[Opening DATA PROVIDED section]

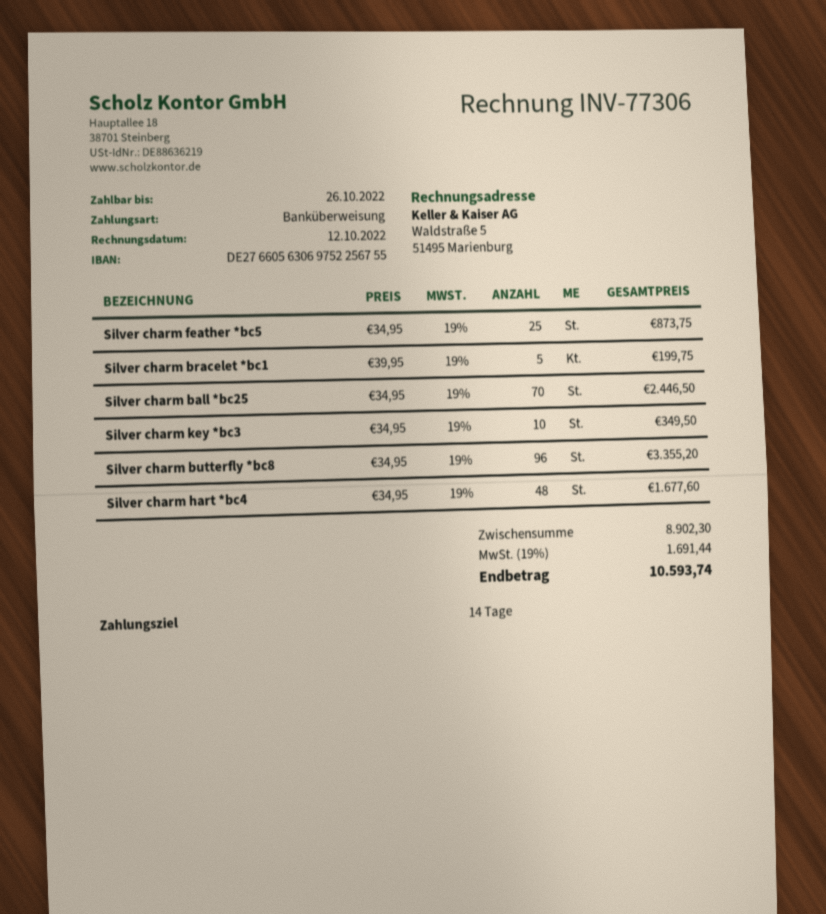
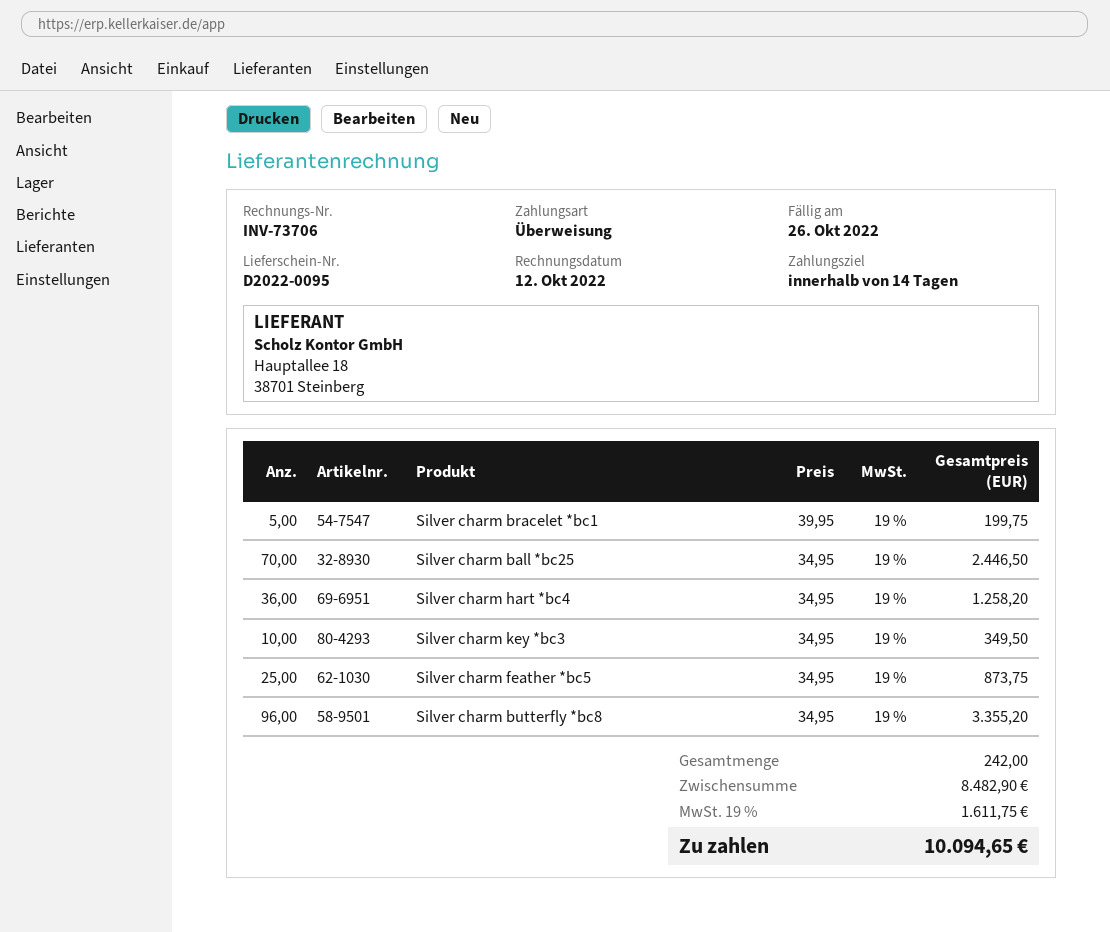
invoice number: INV-77306 -> INV-73706
Silver charm hart *bc4: 48 x 34.95 = 1677.60 -> 36 x 34.95 = 1258.20
subtotal: 8902.30 -> 8482.90
tax: 19% = 1691.44 -> 19% = 1611.75
total: 10593.74 -> 10094.65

[Closing DATA PROVIDED section]

Retype the material above exactly, images excluded.

**ANSWER FOR THIS EXERCISE**:
invoice number: INV-77306 -> INV-73706
Silver charm hart *bc4: 48 x 34.95 = 1677.60 -> 36 x 34.95 = 1258.20
subtotal: 8902.30 -> 8482.90
tax: 19% = 1691.44 -> 19% = 1611.75
total: 10593.74 -> 10094.65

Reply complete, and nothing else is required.